**Assignment:** Check each line of the material. Copy those containing "bottom".

START Task material

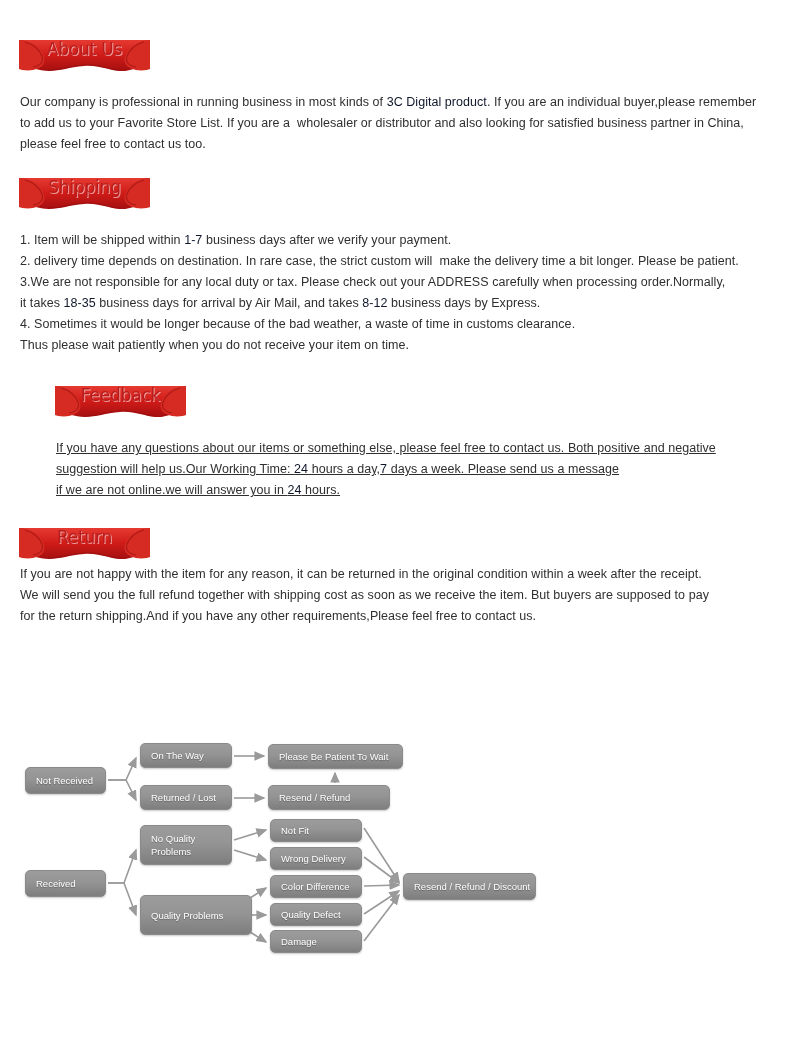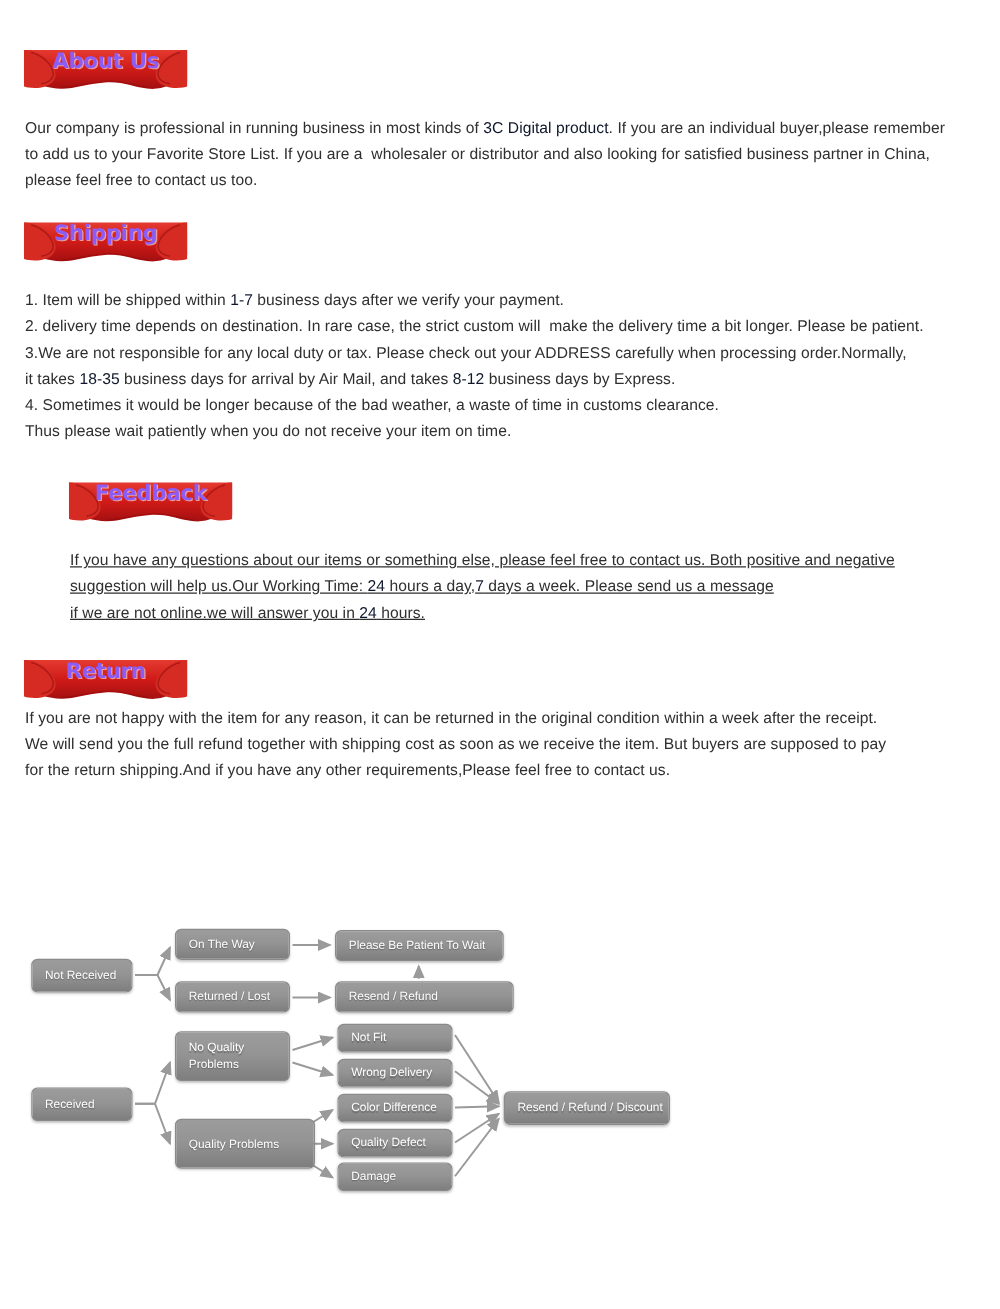--- a/index.html
+++ b/index.html
@@ -31,10 +31,10 @@
     top: 3px;
     text-align: center;
     font-family: "DejaVu Sans", sans-serif;
-    font-weight: bold;
+    font-weight: normal;
     font-size: 17px;
     letter-spacing: -0.2px;
-    color: #8b5cf6;
+    color: #b91c1c;
     text-shadow: 1px 1px 0 rgba(255,255,255,.55);
     z-index: 3;
     white-space: nowrap;

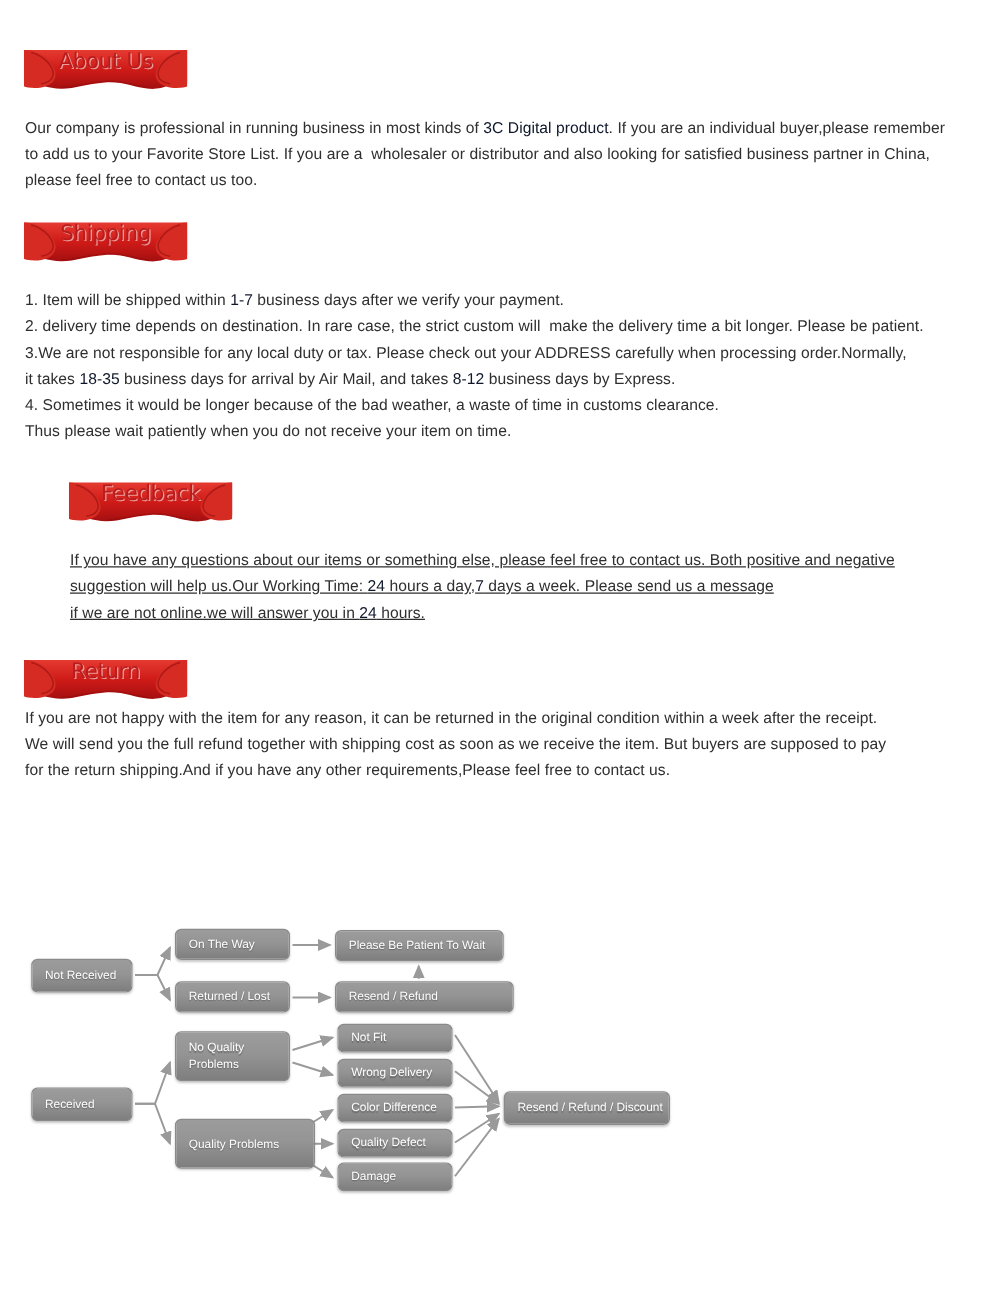--- a/index.html
+++ b/index.html
@@ -213,7 +213,7 @@
       <div class="node" style="left: 140px; top: 43px; width: 92px; height: 25px; white-space: pre-line;">On The Way</div>
       <div class="node" style="left: 140px; top: 85px; width: 92px; height: 25px; white-space: pre-line;">Returned / Lost</div>
       <div class="node" style="left: 268px; top: 44px; width: 135px; height: 25px; white-space: pre-line;">Please Be Patient To Wait</div>
-      <div class="node" style="left: 268px; top: 85px; width: 143px; height: 25px; white-space: pre-line;">Resend / Refund</div>
+      <div class="node" style="left: 268px; top: 85px; width: 122px; height: 25px; white-space: pre-line;">Resend / Refund</div>
       <div class="node" style="left: 25px; top: 170px; width: 81px; height: 27px; white-space: pre-line;">Received</div>
       <div class="node" style="left: 140px; top: 125px; width: 92px; height: 40px; white-space: pre-line;">No Quality
 Problems</div>

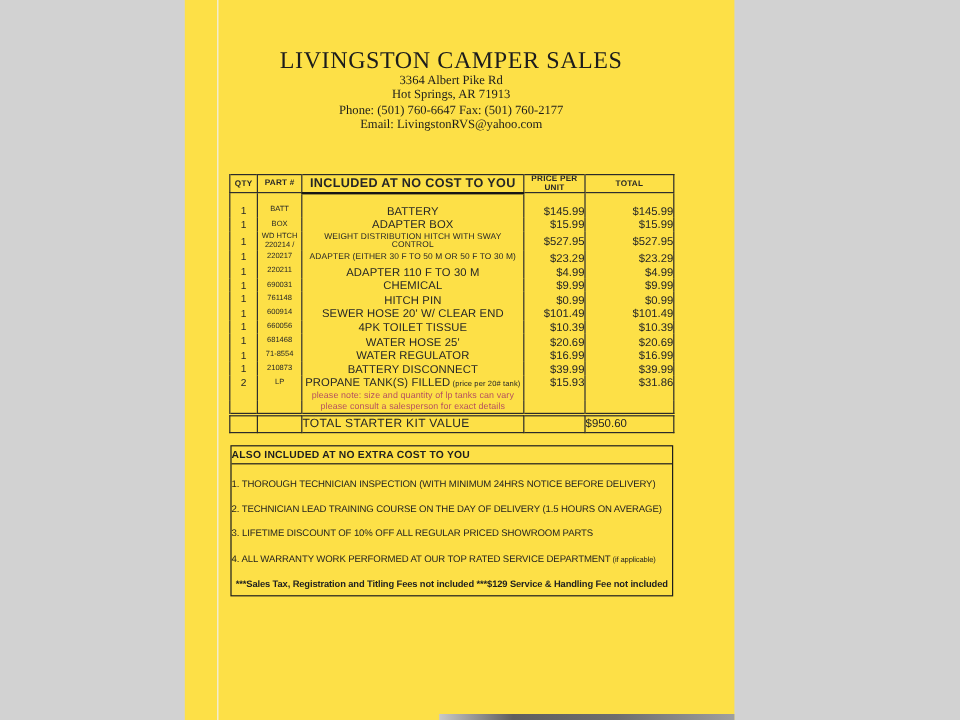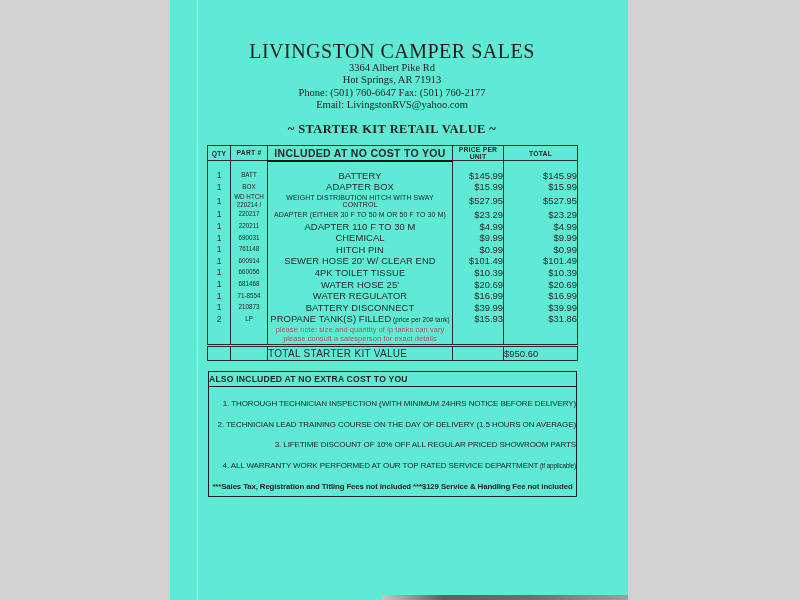--- a/index.html
+++ b/index.html
@@ -4,7 +4,7 @@
 <style>
   html,body{margin:0;padding:0;width:800px;height:600px;overflow:hidden;}
   body{background:#d2d2d2;font-family:"Liberation Sans",sans-serif;}
-  .page{position:absolute;left:170px;top:0;width:458px;height:600px;background:#5eead4;}
+  .page{position:absolute;left:154px;top:0;width:458px;height:600px;background:#fde047;}
   .page-edge-line{position:absolute;left:27px;top:0;bottom:0;width:1px;background:#efefef;}
   .page-bottom-shadow{position:absolute;left:212px;right:0;bottom:0;height:5px;
     background:linear-gradient(to right,#c8c8c8,#5f5f5f 25%,#6e6e6e 60%,#9f9f9f);}

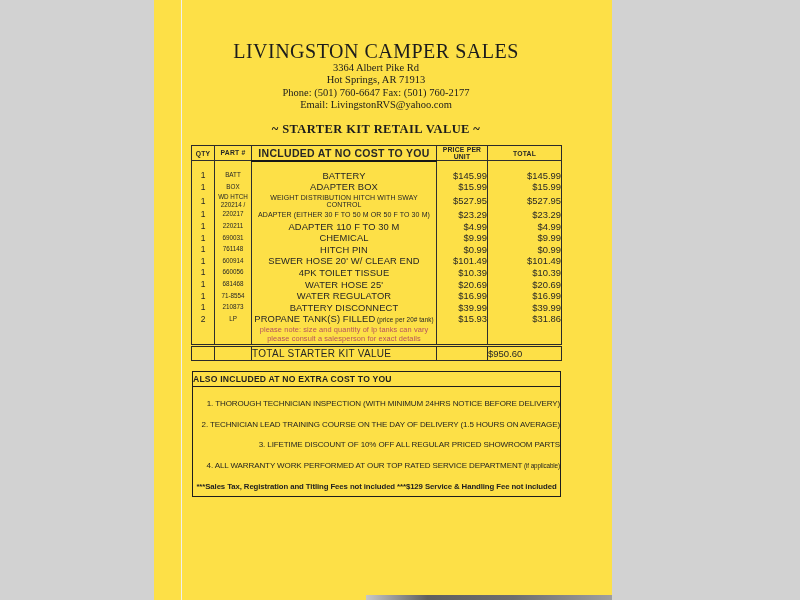--- a/index.html
+++ b/index.html
@@ -58,7 +58,6 @@
     <div class="addr">Hot Springs, AR 71913</div>
     <div class="addr">Phone: (501) 760-6647 Fax: (501) 760-2177</div>
     <div class="addr">Email: LivingstonRVS@yahoo.com</div>
-    <div class="doc-title">~ STARTER KIT RETAIL VALUE ~</div>
   </div>
 
   <table class="kit-table">

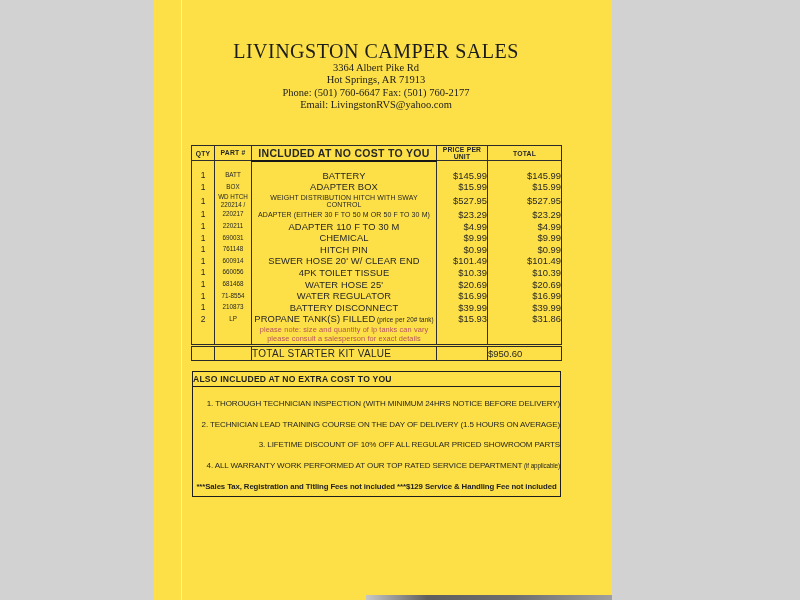--- a/index.html
+++ b/index.html
@@ -42,7 +42,7 @@
   .extras-header{height:14px;border-bottom:1.4px solid #1d1d1d;
     font-size:8.6px;font-weight:bold;line-height:14px;letter-spacing:.2px;}
   .extras-body{flex:1;display:flex;flex-direction:column;justify-content:space-evenly;}
-  .extra-item{text-align:right;font-size:8px;letter-spacing:-.1px;}
+  .extra-item{text-align:left;font-size:8px;letter-spacing:-.1px;}
   .extras-footnote{text-align:center;font-size:7.8px;font-weight:bold;letter-spacing:-.1px;
     margin-bottom:5px;}
 </style>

END Task material

**Your solution:**
   .page-edge-line{position:absolute;left:27px;top:0;bottom:0;width:1px;background:#efefef;}
   .page-bottom-shadow{position:absolute;left:212px;right:0;bottom:0;height:5px;
   .extras-header{height:14px;border-bottom:1.4px solid #1d1d1d;
     margin-bottom:5px;}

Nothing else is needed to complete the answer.